Work item → For the records shown below, return an exact copy that excludes the pictures.

Data →
------------------------------------------------------------

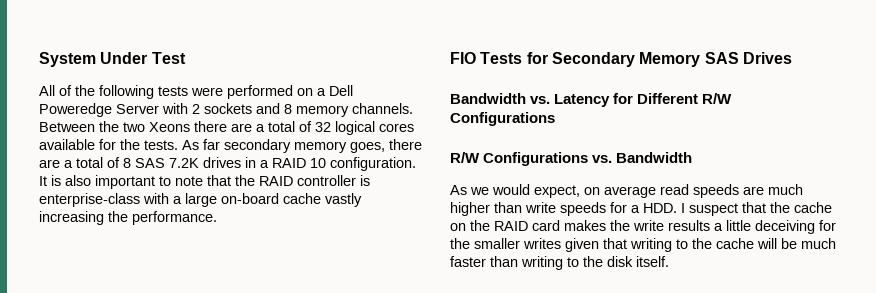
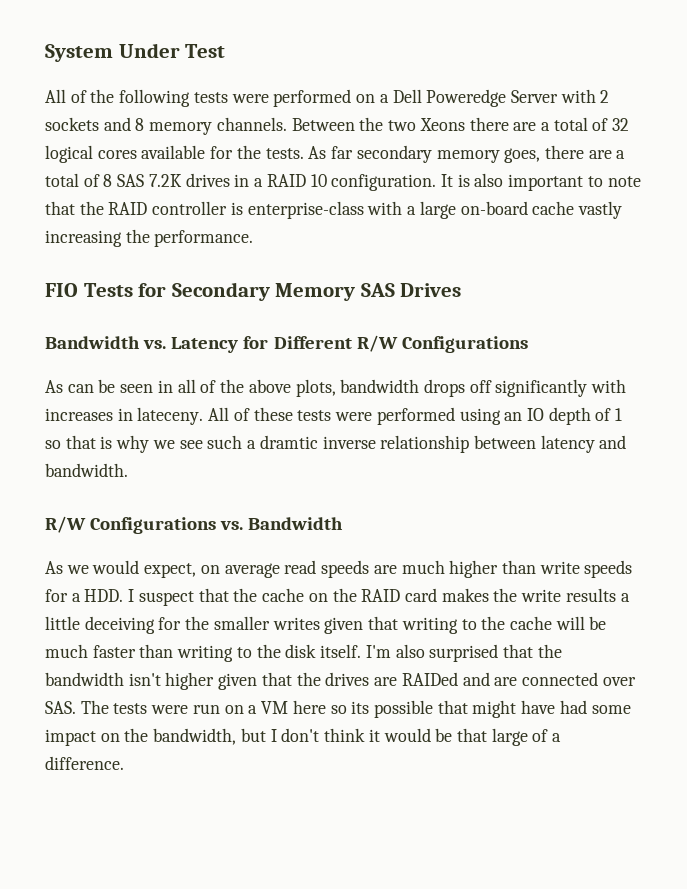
+ As can be seen in all of the above plots, bandwidth drops off significantly with increases in lateceny. All of these tests were performed using an IO depth of 1 so that is why we see such a dramtic inverse relationship between latency and bandwidth.
+ I'm also surprised that the bandwidth isn't higher given that the drives are RAIDed and are connected over SAS. The tests were run on a VM here so its possible that might have had some impact on the bandwidth, but I don't think it would be that large of a difference.

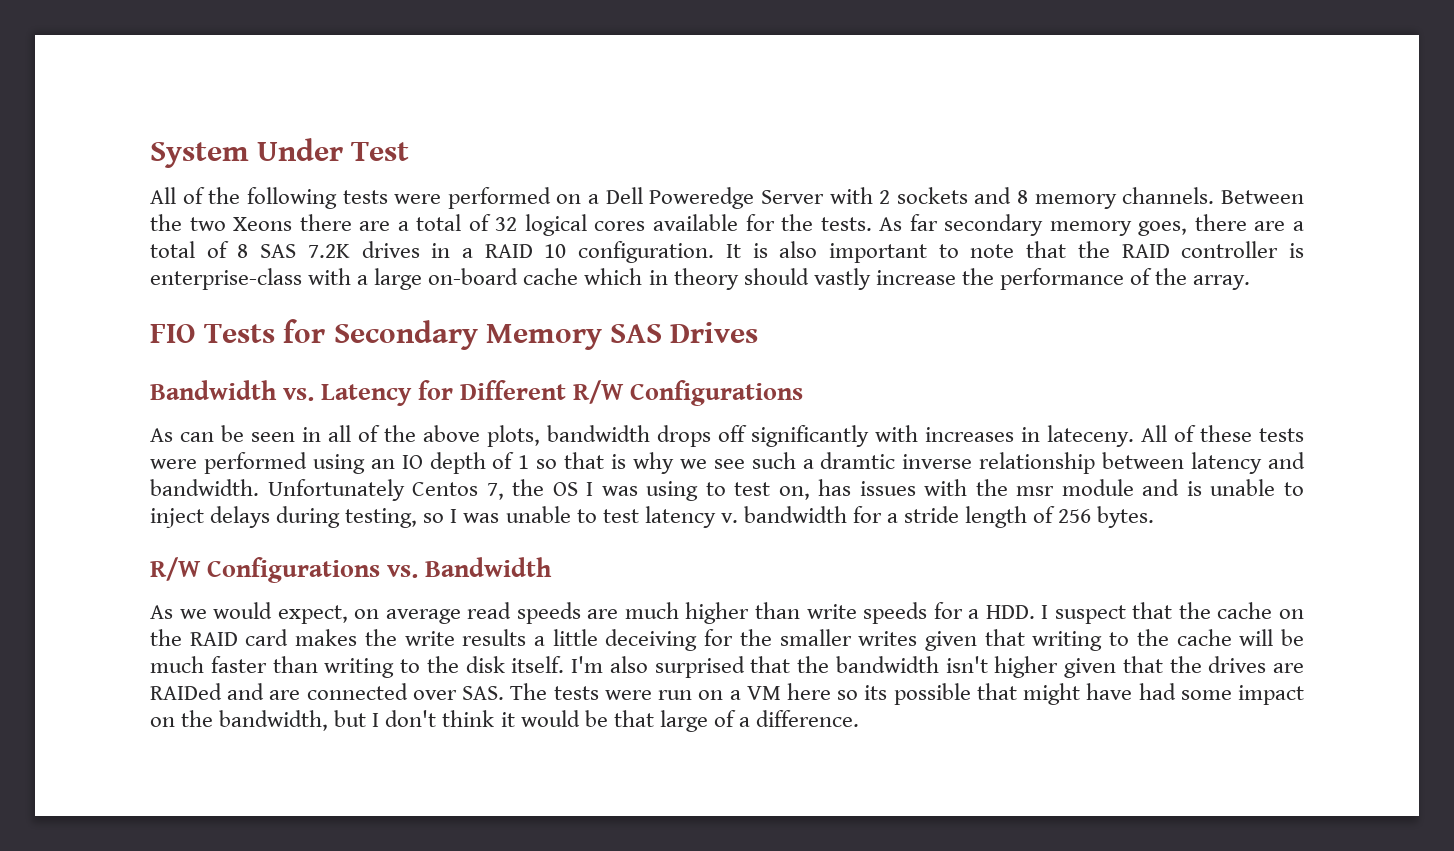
- It is also important to note that the RAID controller is enterprise-class with a large on-board cache vastly increasing the performance.
+ It is also important to note that the RAID controller is enterprise-class with a large on-board cache which in theory should vastly increase the performance of the array.
+ Unfortunately Centos 7, the OS I was using to test on, has issues with the msr module and is unable to inject delays during testing, so I was unable to test latency v. bandwidth for a stride length of 256 bytes.

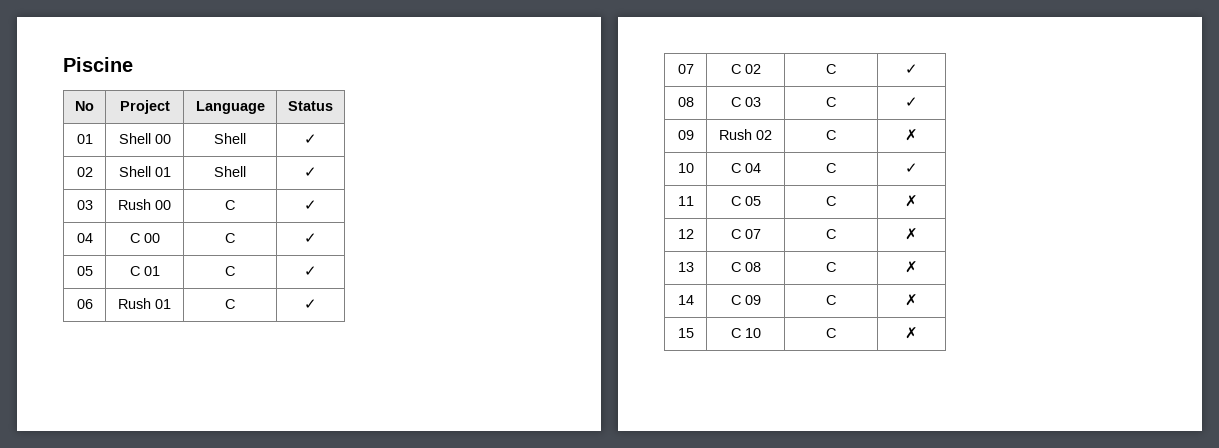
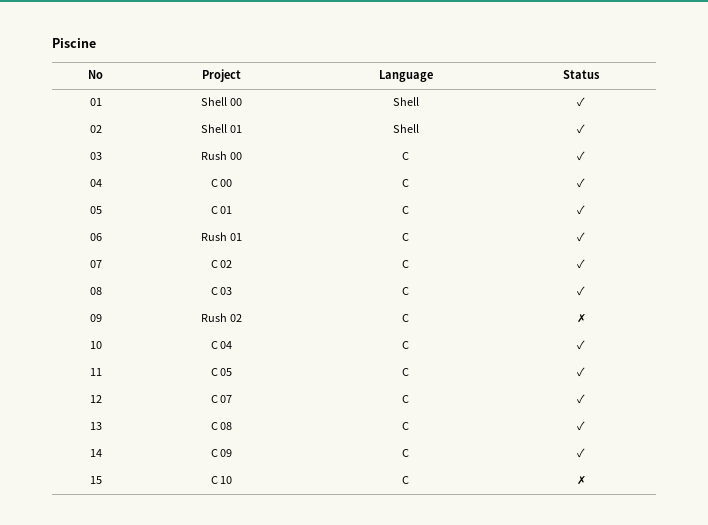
- 11 | C 05 | C | ✗
+ 11 | C 05 | C | ✓
- 12 | C 07 | C | ✗
+ 12 | C 07 | C | ✓
- 13 | C 08 | C | ✗
+ 13 | C 08 | C | ✓
- 14 | C 09 | C | ✗
+ 14 | C 09 | C | ✓

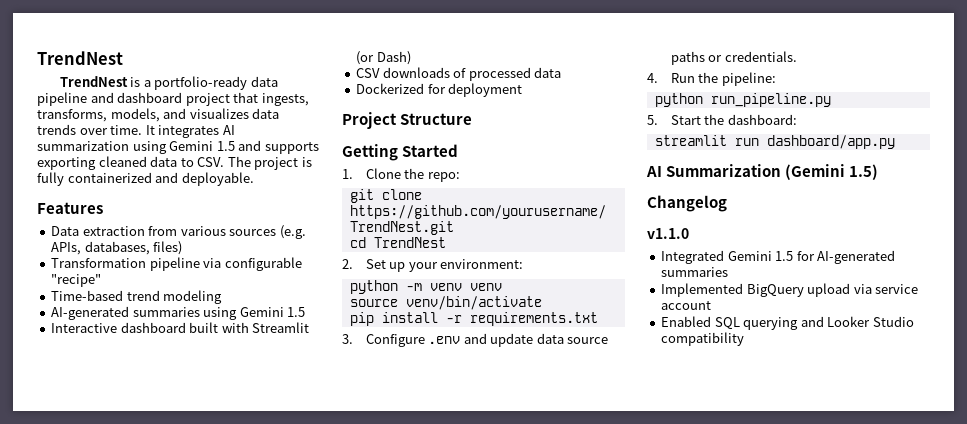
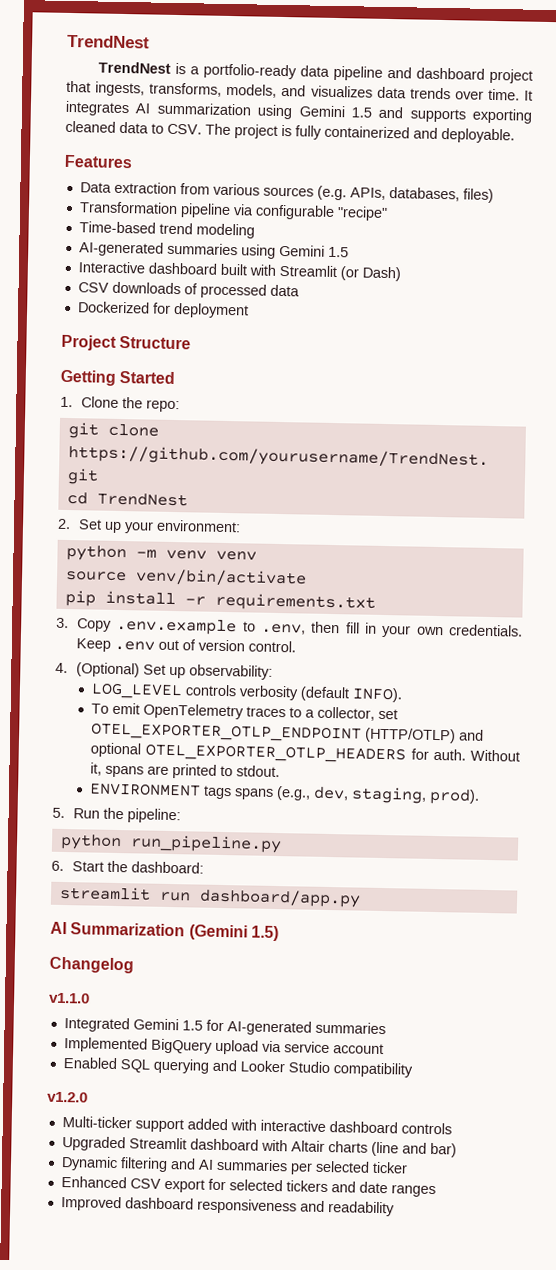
- 3. Configure .env and update data source paths or credentials.
- 4. Run the pipeline:
+ 3. Copy .env.example to .env, then fill in your own credentials. Keep .env out of version control.
+ 4. (Optional) Set up observability:
+ LOG_LEVEL controls verbosity (default INFO).
+ To emit OpenTelemetry traces to a collector, set OTEL_EXPORTER_OTLP_ENDPOINT (HTTP/OTLP) and optional OTEL_EXPORTER_OTLP_HEADERS for auth. Without it, spans are printed to stdout.
+ ENVIRONMENT tags spans (e.g., dev, staging, prod).
+ 5. Run the pipeline:
- 5. Start the dashboard:
+ 6. Start the dashboard:
+ v1.2.0
+ Multi-ticker support added with interactive dashboard controls
+ Upgraded Streamlit dashboard with Altair charts (line and bar)
+ Dynamic filtering and AI summaries per selected ticker
+ Enhanced CSV export for selected tickers and date ranges
+ Improved dashboard responsiveness and readability

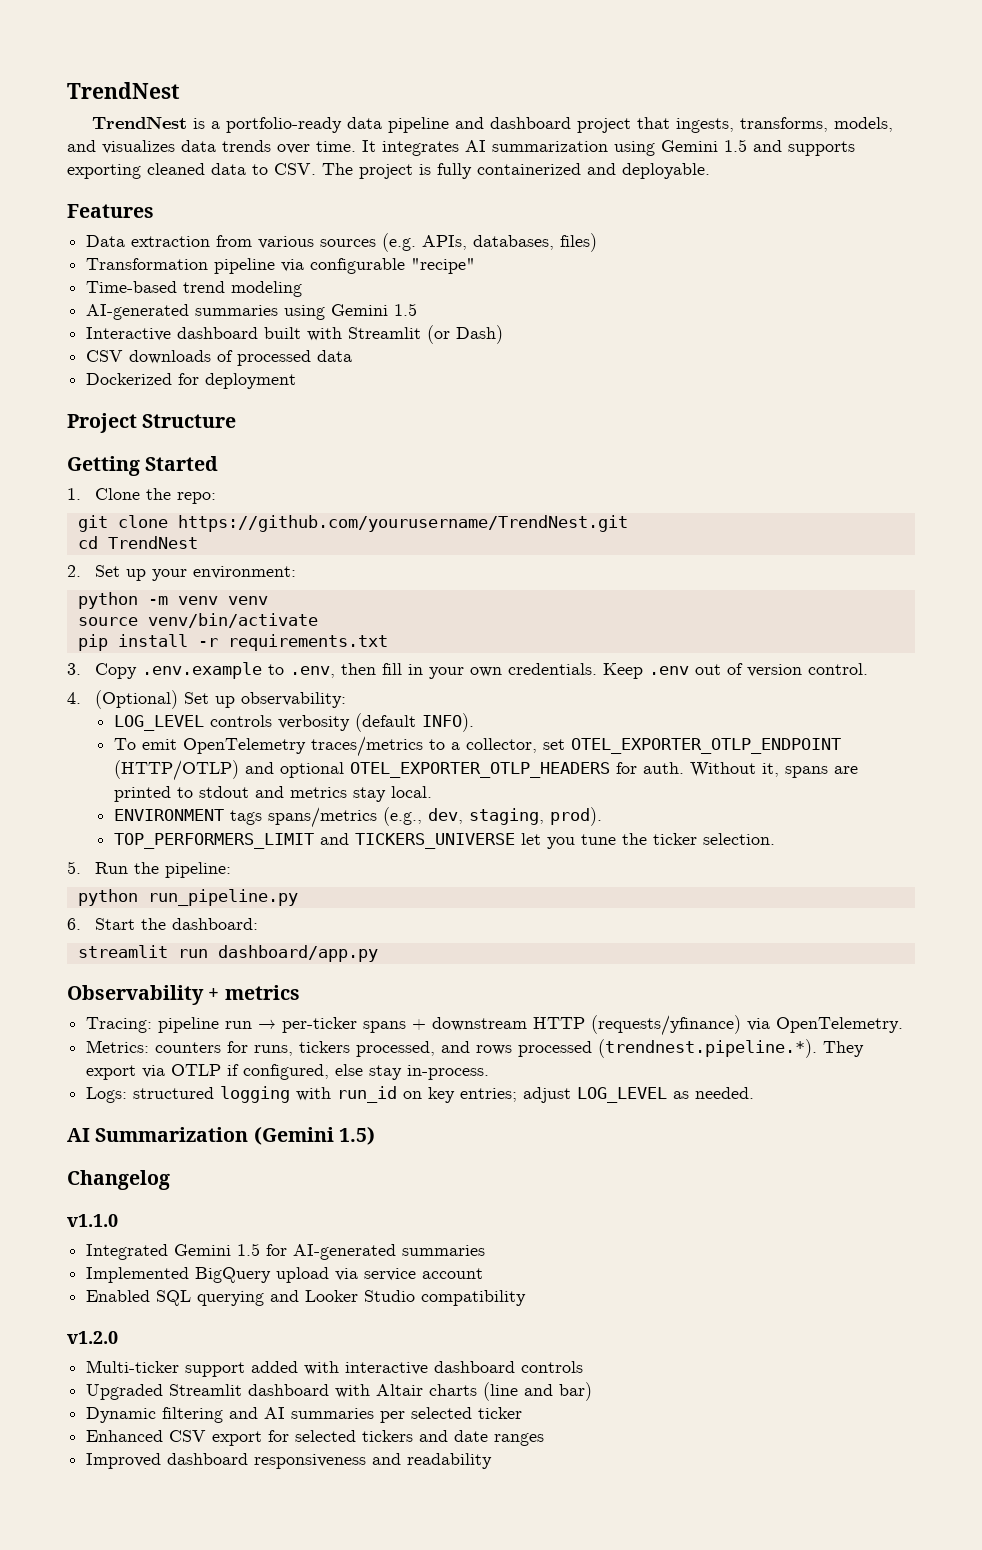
- To emit OpenTelemetry traces to a collector, set OTEL_EXPORTER_OTLP_ENDPOINT (HTTP/OTLP) and optional OTEL_EXPORTER_OTLP_HEADERS for auth.
+ To emit OpenTelemetry traces/metrics to a collector, set OTEL_EXPORTER_OTLP_ENDPOINT (HTTP/OTLP) and optional OTEL_EXPORTER_OTLP_HEADERS for auth.
- Without it, spans are printed to stdout.
+ Without it, spans are printed to stdout and metrics stay local.
- ENVIRONMENT tags spans (e.g., dev, staging, prod).
+ ENVIRONMENT tags spans/metrics (e.g., dev, staging, prod).
+ TOP_PERFORMERS_LIMIT and TICKERS_UNIVERSE let you tune the ticker selection.
+ Observability + metrics
+ Tracing: pipeline run → per-ticker spans + downstream HTTP (requests/yfinance) via OpenTelemetry.
+ Metrics: counters for runs, tickers processed, and rows processed (trendnest.pipeline.*). They export via OTLP if configured, else stay in-process.
+ Logs: structured logging with run_id on key entries; adjust LOG_LEVEL as needed.

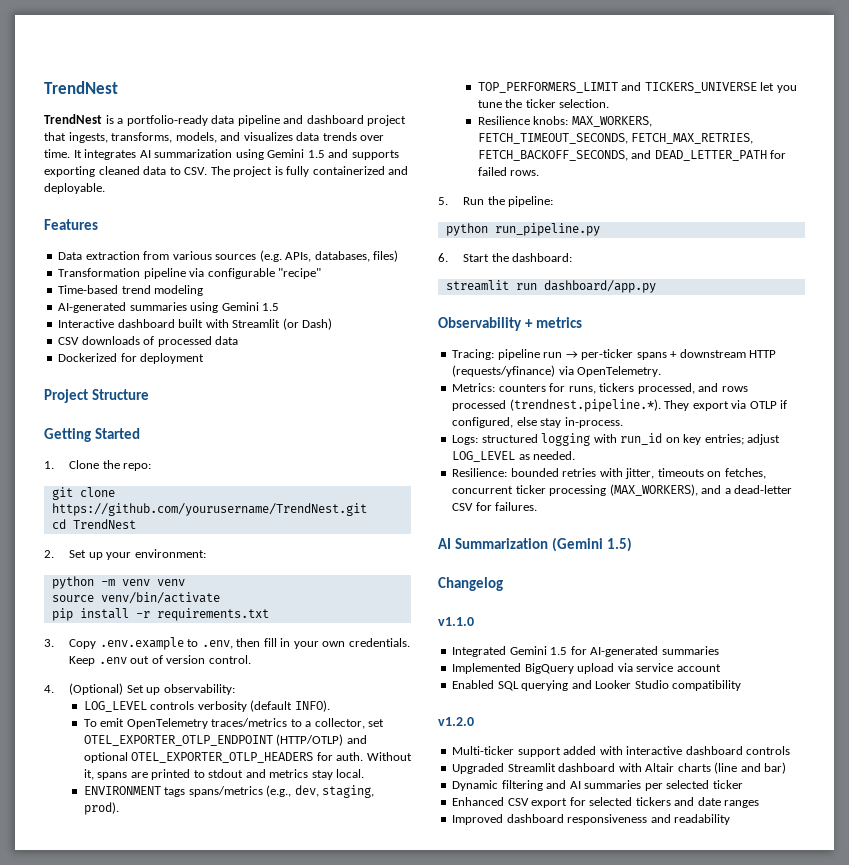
+ Resilience knobs: MAX_WORKERS, FETCH_TIMEOUT_SECONDS, FETCH_MAX_RETRIES, FETCH_BACKOFF_SECONDS, and DEAD_LETTER_PATH for failed rows.
+ Resilience: bounded retries with jitter, timeouts on fetches, concurrent ticker processing (MAX_WORKERS), and a dead-letter CSV for failures.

------------------------------------------------------------

Your solution →
+ As can be seen in all of the above plots, bandwidth drops off significantly with increases in lateceny. All of these tests were performed using an IO depth of 1 so that is why we see such a dramtic inverse relationship between latency and bandwidth.
+ I'm also surprised that the bandwidth isn't higher given that the drives are RAIDed and are connected over SAS. The tests were run on a VM here so its possible that might have had some impact on the bandwidth, but I don't think it would be that large of a difference.

- It is also important to note that the RAID controller is enterprise-class with a large on-board cache vastly increasing the performance.
+ It is also important to note that the RAID controller is enterprise-class with a large on-board cache which in theory should vastly increase the performance of the array.
+ Unfortunately Centos 7, the OS I was using to test on, has issues with the msr module and is unable to inject delays during testing, so I was unable to test latency v. bandwidth for a stride length of 256 bytes.

- 11 | C 05 | C | ✗
+ 11 | C 05 | C | ✓
- 12 | C 07 | C | ✗
+ 12 | C 07 | C | ✓
- 13 | C 08 | C | ✗
+ 13 | C 08 | C | ✓
- 14 | C 09 | C | ✗
+ 14 | C 09 | C | ✓

- 3. Configure .env and update data source paths or credentials.
- 4. Run the pipeline:
+ 3. Copy .env.example to .env, then fill in your own credentials. Keep .env out of version control.
+ 4. (Optional) Set up observability:
+ LOG_LEVEL controls verbosity (default INFO).
+ To emit OpenTelemetry traces to a collector, set OTEL_EXPORTER_OTLP_ENDPOINT (HTTP/OTLP) and optional OTEL_EXPORTER_OTLP_HEADERS for auth. Without it, spans are printed to stdout.
+ ENVIRONMENT tags spans (e.g., dev, staging, prod).
+ 5. Run the pipeline:
- 5. Start the dashboard:
+ 6. Start the dashboard:
+ v1.2.0
+ Multi-ticker support added with interactive dashboard controls
+ Upgraded Streamlit dashboard with Altair charts (line and bar)
+ Dynamic filtering and AI summaries per selected ticker
+ Enhanced CSV export for selected tickers and date ranges
+ Improved dashboard responsiveness and readability

- To emit OpenTelemetry traces to a collector, set OTEL_EXPORTER_OTLP_ENDPOINT (HTTP/OTLP) and optional OTEL_EXPORTER_OTLP_HEADERS for auth.
+ To emit OpenTelemetry traces/metrics to a collector, set OTEL_EXPORTER_OTLP_ENDPOINT (HTTP/OTLP) and optional OTEL_EXPORTER_OTLP_HEADERS for auth.
- Without it, spans are printed to stdout.
+ Without it, spans are printed to stdout and metrics stay local.
- ENVIRONMENT tags spans (e.g., dev, staging, prod).
+ ENVIRONMENT tags spans/metrics (e.g., dev, staging, prod).
+ TOP_PERFORMERS_LIMIT and TICKERS_UNIVERSE let you tune the ticker selection.
+ Observability + metrics
+ Tracing: pipeline run → per-ticker spans + downstream HTTP (requests/yfinance) via OpenTelemetry.
+ Metrics: counters for runs, tickers processed, and rows processed (trendnest.pipeline.*). They export via OTLP if configured, else stay in-process.
+ Logs: structured logging with run_id on key entries; adjust LOG_LEVEL as needed.

+ Resilience knobs: MAX_WORKERS, FETCH_TIMEOUT_SECONDS, FETCH_MAX_RETRIES, FETCH_BACKOFF_SECONDS, and DEAD_LETTER_PATH for failed rows.
+ Resilience: bounded retries with jitter, timeouts on fetches, concurrent ticker processing (MAX_WORKERS), and a dead-letter CSV for failures.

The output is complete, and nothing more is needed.